Task statement → Transcribe every entry exactly; the images stay out.

————————

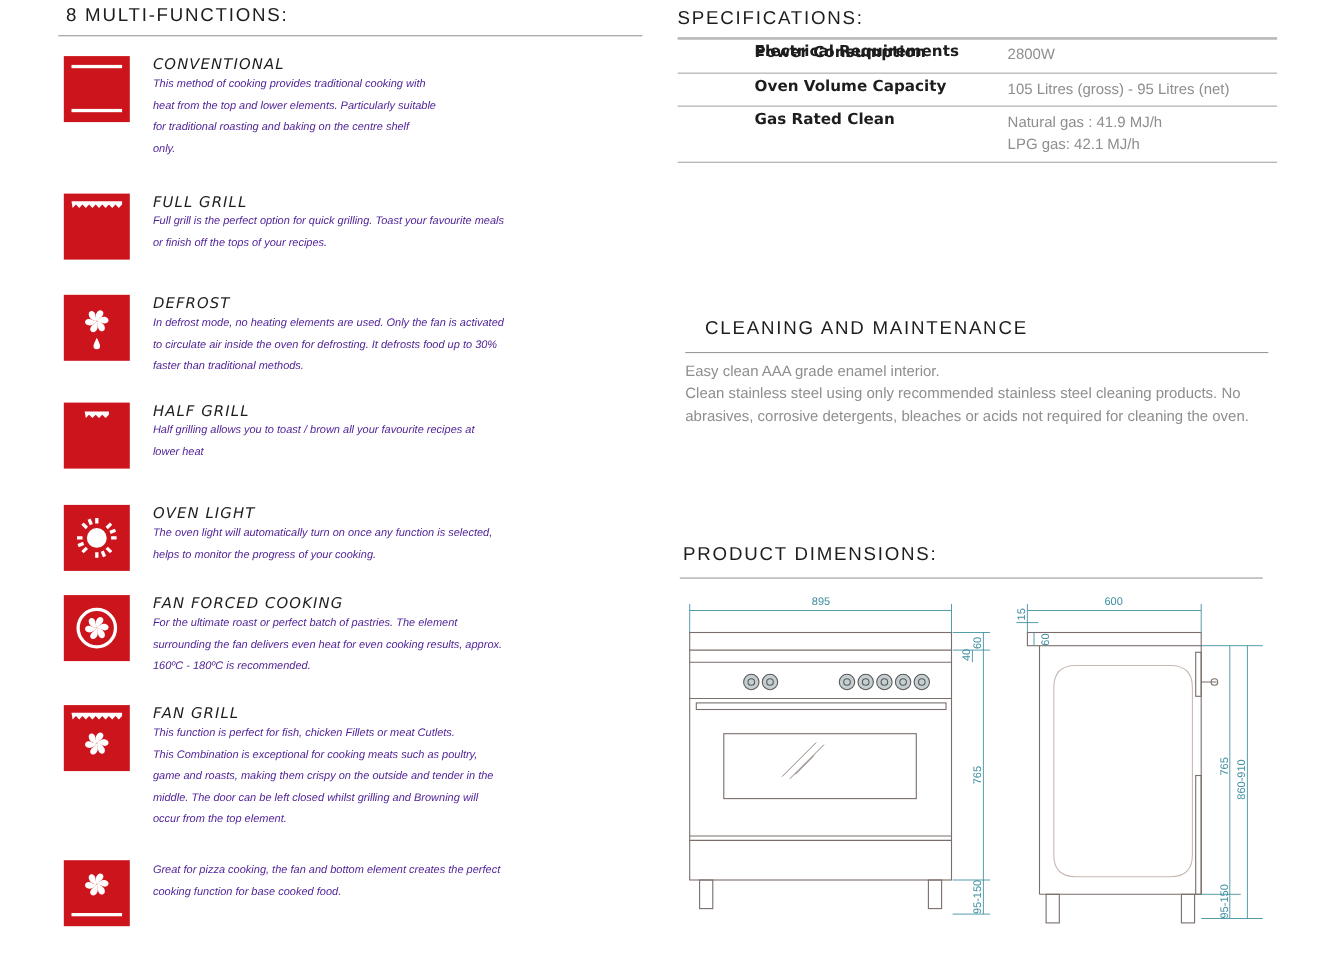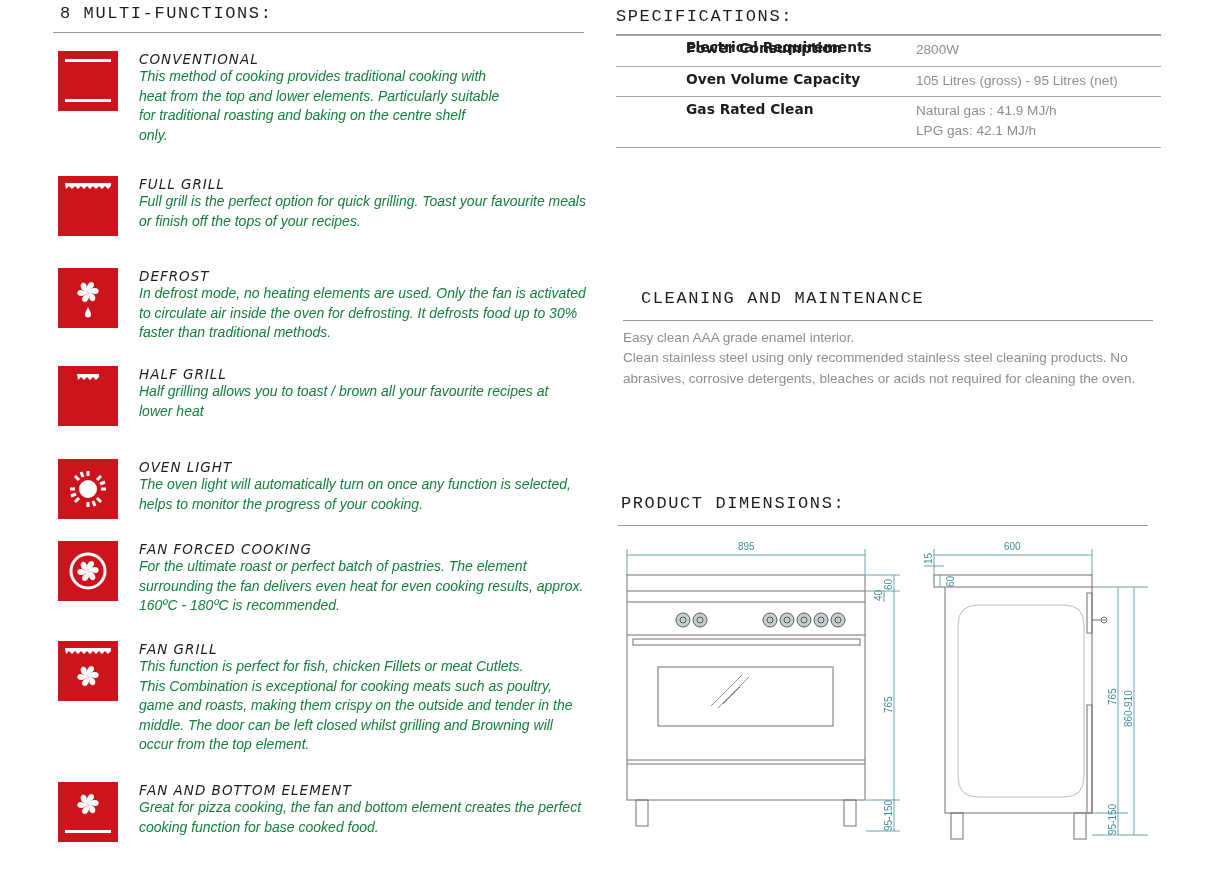--- a/index.html
+++ b/index.html
@@ -6,7 +6,7 @@
   html, body { width: 1214px; height: 891px; background: #ffffff; overflow: hidden; }
   body { position: relative; font-family: "Liberation Sans", sans-serif; color: #222; }
 
-  .h-title { position: absolute; font-family: Liberation Mono, monospace; font-size: 17px; letter-spacing: 1.6px; color: #1d1d1d; font-weight: normal; }
+  .h-title { position: absolute; font-family: Liberation Sans, sans-serif; font-size: 17px; letter-spacing: 1.6px; color: #1d1d1d; font-weight: normal; }
   .rule { position: absolute; height: 1px; background: #9a9a9a; }
 
   

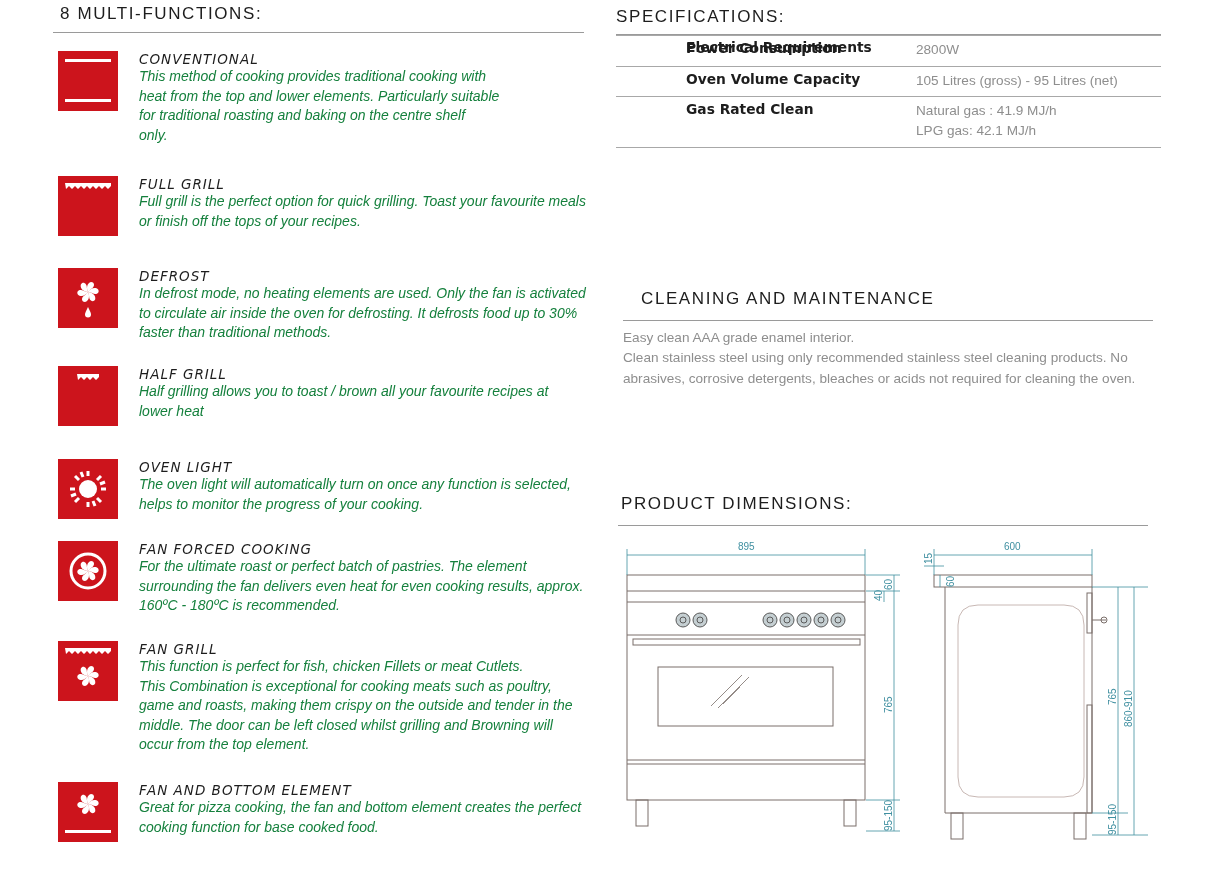--- a/index.html
+++ b/index.html
@@ -15,7 +15,7 @@
   .fn-icon svg { width: 60px; height: 60px; display: block; }
   .fn-text { position: absolute; left: 81px; top: 0; width: 450px; font-style: italic; }
   .fn-name { font-family: "DejaVu Sans", sans-serif; font-size: 13.5px; letter-spacing: 1px; color: #1d1d1d; line-height: 16px; }
-  .fn-desc { font-size: 14px; color: #15803d; line-height: 19.6px; white-space: pre-line; }
+  .fn-desc { font-size: 10px; color: #4c1d95; line-height: 19.6px; white-space: pre-line; }
 
   
   .specs { position: absolute; left: 616px; top: 35px; width: 545px; }

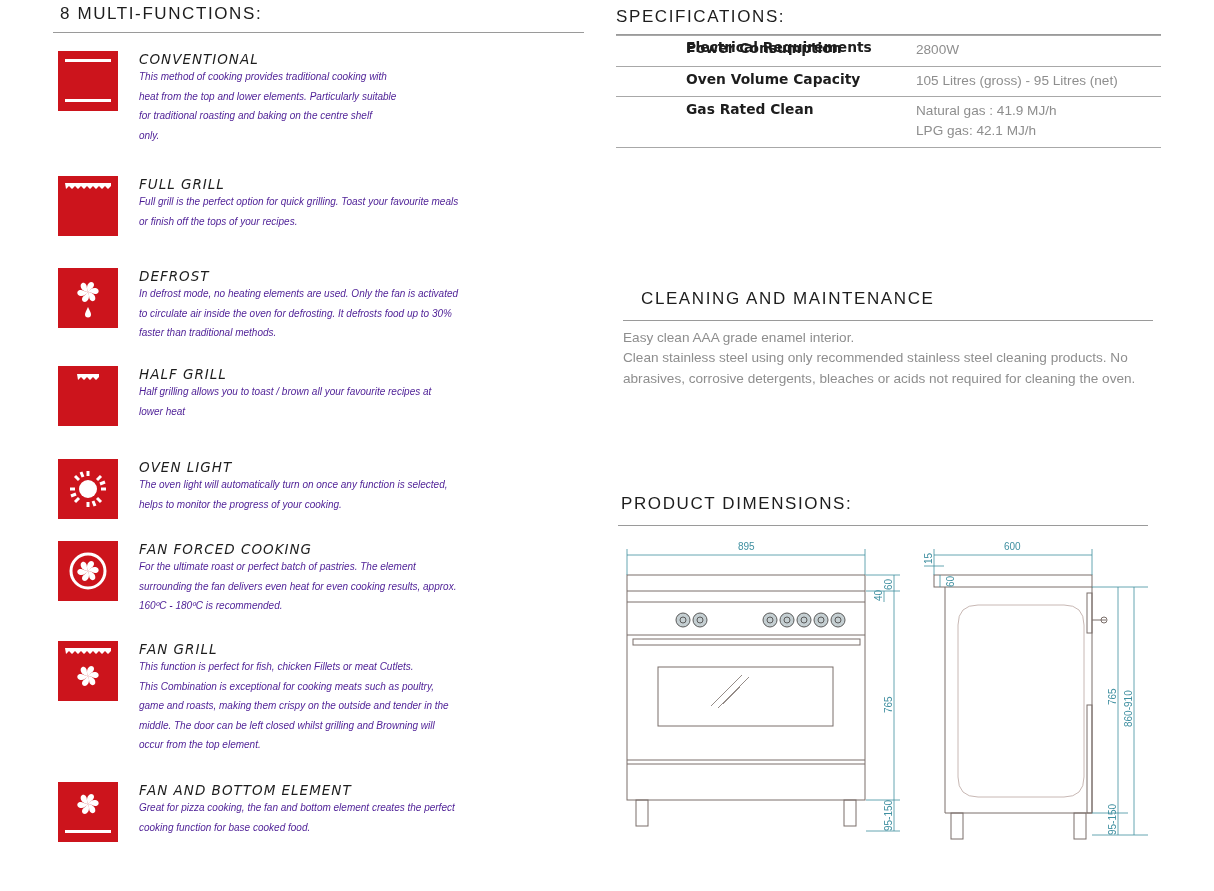--- a/index.html
+++ b/index.html
@@ -189,7 +189,6 @@
     </svg>
   </div>
   <div class="fn-text">
-    <div class="fn-name">FAN AND BOTTOM ELEMENT</div>
     <div class="fn-desc">Great for pizza cooking, the fan and bottom element creates the perfect
 cooking function for base cooked food.</div>
   </div>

————————

Completed exercise →
--- a/index.html
+++ b/index.html
@@ -6,7 +6,7 @@
   html, body { width: 1214px; height: 891px; background: #ffffff; overflow: hidden; }
   body { position: relative; font-family: "Liberation Sans", sans-serif; color: #222; }
 
-  .h-title { position: absolute; font-family: Liberation Mono, monospace; font-size: 17px; letter-spacing: 1.6px; color: #1d1d1d; font-weight: normal; }
+  .h-title { position: absolute; font-family: Liberation Sans, sans-serif; font-size: 17px; letter-spacing: 1.6px; color: #1d1d1d; font-weight: normal; }
   .rule { position: absolute; height: 1px; background: #9a9a9a; }
 
   

--- a/index.html
+++ b/index.html
@@ -15,7 +15,7 @@
   .fn-icon svg { width: 60px; height: 60px; display: block; }
   .fn-text { position: absolute; left: 81px; top: 0; width: 450px; font-style: italic; }
   .fn-name { font-family: "DejaVu Sans", sans-serif; font-size: 13.5px; letter-spacing: 1px; color: #1d1d1d; line-height: 16px; }
-  .fn-desc { font-size: 14px; color: #15803d; line-height: 19.6px; white-space: pre-line; }
+  .fn-desc { font-size: 10px; color: #4c1d95; line-height: 19.6px; white-space: pre-line; }
 
   
   .specs { position: absolute; left: 616px; top: 35px; width: 545px; }

--- a/index.html
+++ b/index.html
@@ -189,7 +189,6 @@
     </svg>
   </div>
   <div class="fn-text">
-    <div class="fn-name">FAN AND BOTTOM ELEMENT</div>
     <div class="fn-desc">Great for pizza cooking, the fan and bottom element creates the perfect
 cooking function for base cooked food.</div>
   </div>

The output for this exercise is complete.